Does the child have a history of abuse or neglect, or suspected history of abuse or neglect, that may require extraordinary time and attention or jeopardize the health or wellbeing of other members of the family? If so, have you received sufficient training so that you will be able to help this child? Approach those with unknown or sketchy histories with an extra measure of caution, spending extra time and securing independent assessments as necessary in order to get the most accurate picture possible. Those with special needs deserve a loving family – an informed, loving family that is prepared to help that child become all God wants him to be.)
Are your families and friends generally supportive of your decision to adopt – that is, are they willing to lend practical assistance as needed? If not, be cautious about making a permanent commitment to a child with extensive physical or emotional needs.

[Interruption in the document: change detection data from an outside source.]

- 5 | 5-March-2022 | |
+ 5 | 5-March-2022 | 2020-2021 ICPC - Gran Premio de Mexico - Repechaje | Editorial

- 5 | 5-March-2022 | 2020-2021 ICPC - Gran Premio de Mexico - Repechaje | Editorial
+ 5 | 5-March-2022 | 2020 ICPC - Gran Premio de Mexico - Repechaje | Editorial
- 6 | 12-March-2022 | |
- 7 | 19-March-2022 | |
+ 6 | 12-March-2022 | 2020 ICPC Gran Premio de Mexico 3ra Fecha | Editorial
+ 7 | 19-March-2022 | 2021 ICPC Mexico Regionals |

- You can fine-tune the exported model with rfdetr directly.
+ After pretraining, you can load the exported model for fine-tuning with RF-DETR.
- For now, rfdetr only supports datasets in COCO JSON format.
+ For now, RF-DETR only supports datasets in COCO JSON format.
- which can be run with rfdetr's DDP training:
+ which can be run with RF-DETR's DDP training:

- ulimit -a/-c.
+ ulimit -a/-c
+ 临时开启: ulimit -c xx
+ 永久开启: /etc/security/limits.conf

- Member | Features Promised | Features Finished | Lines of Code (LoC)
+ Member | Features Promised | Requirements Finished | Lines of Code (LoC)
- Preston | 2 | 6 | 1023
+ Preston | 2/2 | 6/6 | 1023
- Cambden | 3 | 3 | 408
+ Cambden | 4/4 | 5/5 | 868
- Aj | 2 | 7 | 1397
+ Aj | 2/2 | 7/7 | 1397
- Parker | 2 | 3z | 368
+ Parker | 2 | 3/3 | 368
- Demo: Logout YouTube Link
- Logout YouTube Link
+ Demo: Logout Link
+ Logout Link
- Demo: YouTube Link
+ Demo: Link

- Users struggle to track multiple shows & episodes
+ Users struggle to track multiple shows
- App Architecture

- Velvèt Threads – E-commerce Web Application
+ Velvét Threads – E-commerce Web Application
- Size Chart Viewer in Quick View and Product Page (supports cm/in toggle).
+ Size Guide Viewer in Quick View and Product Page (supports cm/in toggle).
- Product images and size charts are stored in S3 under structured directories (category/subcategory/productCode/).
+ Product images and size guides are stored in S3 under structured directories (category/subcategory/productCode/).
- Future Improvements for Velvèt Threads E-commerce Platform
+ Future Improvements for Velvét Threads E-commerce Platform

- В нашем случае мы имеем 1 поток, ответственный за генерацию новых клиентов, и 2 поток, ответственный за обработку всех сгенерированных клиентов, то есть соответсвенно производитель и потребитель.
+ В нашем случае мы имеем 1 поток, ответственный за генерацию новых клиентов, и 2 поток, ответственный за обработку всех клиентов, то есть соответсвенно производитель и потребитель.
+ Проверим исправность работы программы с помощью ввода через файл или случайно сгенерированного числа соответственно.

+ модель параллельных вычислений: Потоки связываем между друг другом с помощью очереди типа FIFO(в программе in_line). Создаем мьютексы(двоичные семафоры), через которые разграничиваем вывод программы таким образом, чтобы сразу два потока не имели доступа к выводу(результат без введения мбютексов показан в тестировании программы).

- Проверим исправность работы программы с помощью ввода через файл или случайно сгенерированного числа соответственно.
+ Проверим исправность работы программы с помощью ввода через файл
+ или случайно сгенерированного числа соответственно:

Have you spent significant time talking and praying through your decision, both alone and with those who will be part of your support system after the children become part of your family? Take the time you need to be sure you are basing your decision on the Holy Spirit’s leading – and not just your own idealistic wishes and dreams.
Adoption and foster care can be a beautiful, joy-filled experience. Yes, it is possible to love a child – fiercely and without reserve – who comes to you through adoption. However, the bonding process may happen on a somewhat different timetable. Be patient. Gather as many facts as you can before making your decision. Tune out those who are unnecessarily negative on one hand – or overly idealistic or “pushy” on the other. (This especially holds true to caseworkers, whose first priority is often finding homes for as many children as possible, as quickly as possible.)
Above all, remember the words of Blessed Mother Teresa of Calcutta: “God does not call the equipped; He equips the called.” If God is indeed leading you to bring another child into your home, you can count on Him to give you everything you need – and peace above all – to bring your family together as He intends.